Мои бандиты помогли мне связаться с Сережей из «Конкурента», привезли его на Турбинную, и он быстро привел компьютер в рабочее состояние. Естественно, я помалкивал о происхождении персоналки и рэкетирах. Сережа не совал нос не в свои дела.
И вот наступил момент, когда я включил компьютер и вставил дискету в дисковод. Рэкетиры в соседней комнате резались в карты, шумели и хохотали. Им дела не было, что рядом вершатся исторические дела.
Я запустил программу Jonny, и на экране возникло подземелье с призраками и чудовищами, по которому с мечом в руке пробирался Файл.
Я уже умел управляться с русской клавиатурой, поэтому быстро набрал слова: «Здорово, Файл!».
Он посмотрел на меня с экрана и довольно неприветливо сказал:
– Привет, Баранов.
– «Как ты там?»– написал я.
– Я-то ничего. А вот ты дров наломал.
– «Откуда знаешь?»
– Знаю.
– «Генрих передал?»
– Почему Генрих? Я сам видел.
– «Откуда?»
– Эй-эй! – закричал Файл. – Ты следи за игрой. Я же у тебя в руках!
Я увидел, что из-за скалы на Файла надвигался скелет, клацающий челюстями. В руках у скелета было копье. Я быстро развернул Файла на экране лицом к скелету, направил его вперед и, нажав на кнопку Enter, поразил скелет. Файл по моему приказу взмахнул мечом, и скелет с шумом рассыпался.
– Мерси, – пропищал Файл. – Будь внимательным.
– «Файл, что мне делать?» – написал я.
Файл присел на камень в пещере, воткнул меч в землю и задумался.
– Во-первых, продублируй дискету. Во-вторых… – он замолчал.
– «Ну?»
– Ты же еще очень слабый программист. Мне трудно тебе объяснить.
– «Я научусь».
– Это долго. А мы тут можем пропасть. Я и Джонни.
– «Файл, а где ты на самом деле?» – написал я.
Файл удивленно посмотрел на меня, и в этот момент на него сверху свалилась огромная сосулька. Сталактит называется. Файл запищал и замертво повалился на землю. Я понял, что не сумел прореагировать и отвести опасность от Файла. Он лежал на земле в каком-то жутком подземелье, а я нажимал на все кнопки клавиатуры и пытался его оживить.
Внезапно картинка исчезла и на экране появилась надпись: «Game over», что означало «Игра окончена».
Глава 8. Программа Welcome
Конечно, я испугался, когда на Файла свалился сталактит. Попытался снова запустить программу Jonny и найти Файла в пещере. Однако попал в какой-то город с автомобильчиками, которые разъезжали по улицам, временами сталкиваясь. Это была какая-то игра для обучения правилам дорожного движения. Я машинально понажимал кнопки, управляя автомобильчиками, чтобы они не сталкивались, а потом полез в программу дальше. Я искал инструкцию. В каждой программе должна быть инструкция – что делать в трудных случаях. По-английски она называется Help, что означает «помощь».

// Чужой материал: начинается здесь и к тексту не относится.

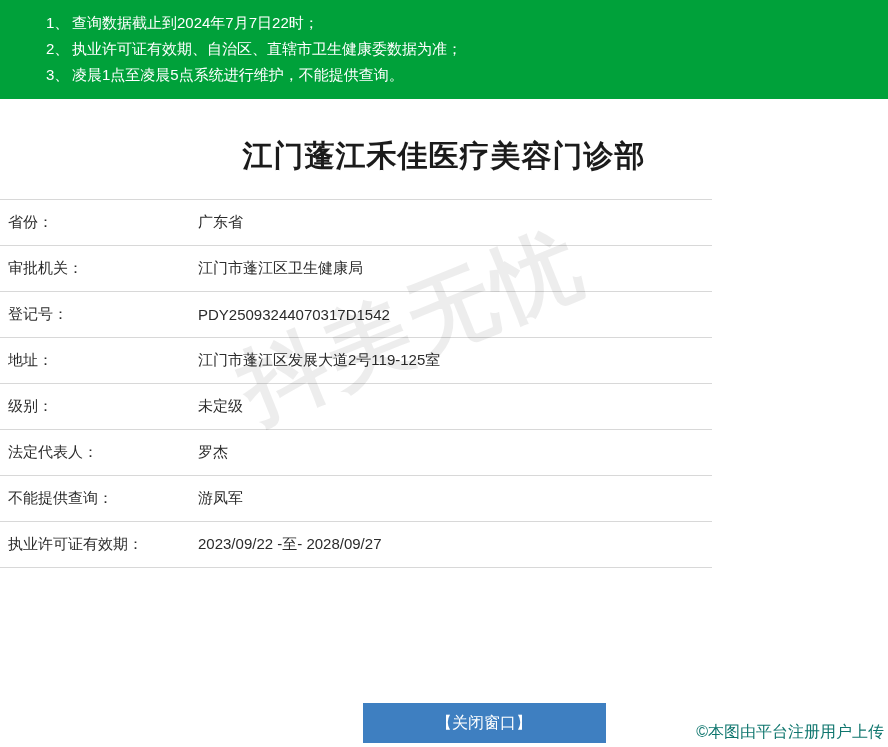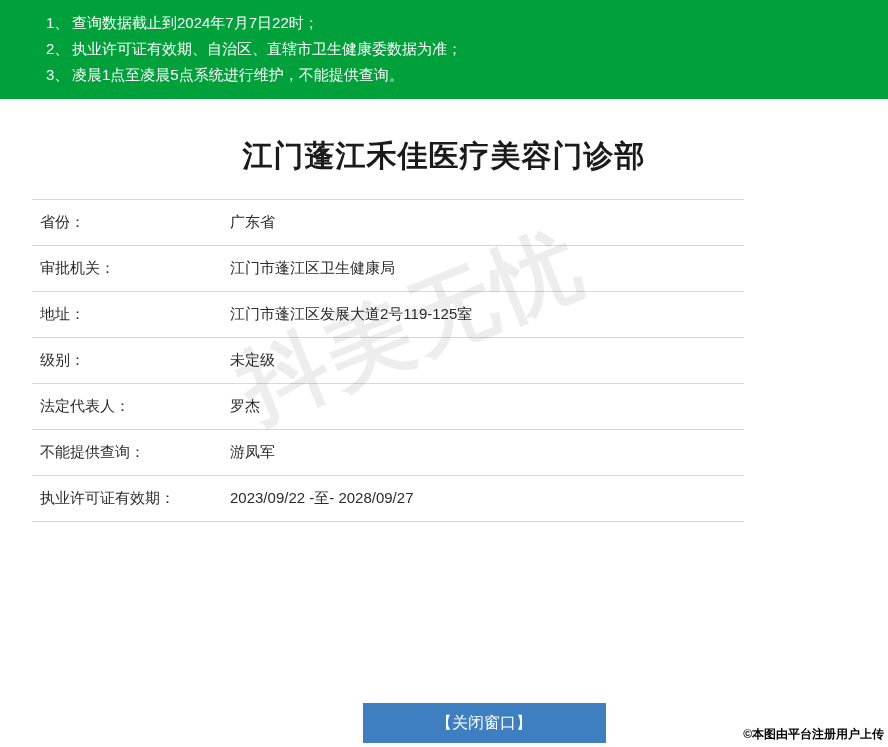"省份：" .info-table { margin-left: 32px -> none }
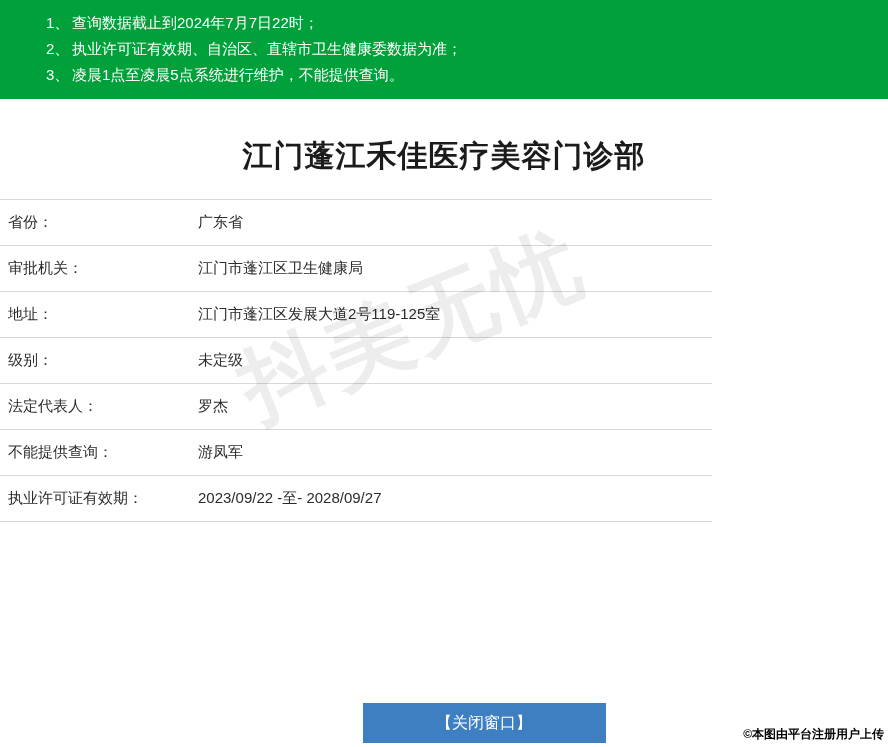"登记号：" tr { html: none -> <tr> <td>登记号：</td> <td>PDY25093244070317D1542</td> </tr> }
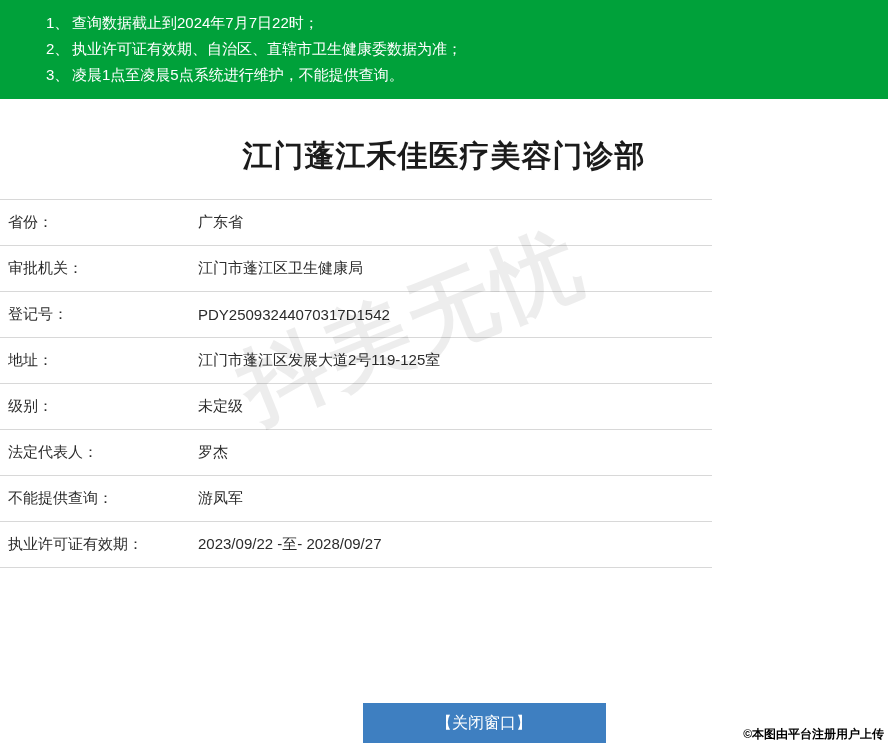"©本图由平台注册用户上传" .wm-corner { color: #000000 -> #0f766e; font-size: 12px -> 16px; font-weight: bold -> none }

Трудность в том, что инструкция может открываться специальным набором символов, то есть когда нажимаешь на две или три кнопки клавиатуры одновременно. Например, на кнопки Ctrl, Shift и еще на какую-нибудь букву. Но как все перебрать? Это же огромное количество комбинаций!
И все же я стал пробовать различные сочетания и очень скоро наткнулся на инструкцию под заголовком «Что надо знать трансформеру». Она была очень короткой:
1. Перед трансформацией необходимо обеспечить свободное пространство вокруг монитора не менее двух метров.
2. Раздеться догола.
3. Запустить программу Welсome.
4. Выбрать форму одежды трансформера в меню программы.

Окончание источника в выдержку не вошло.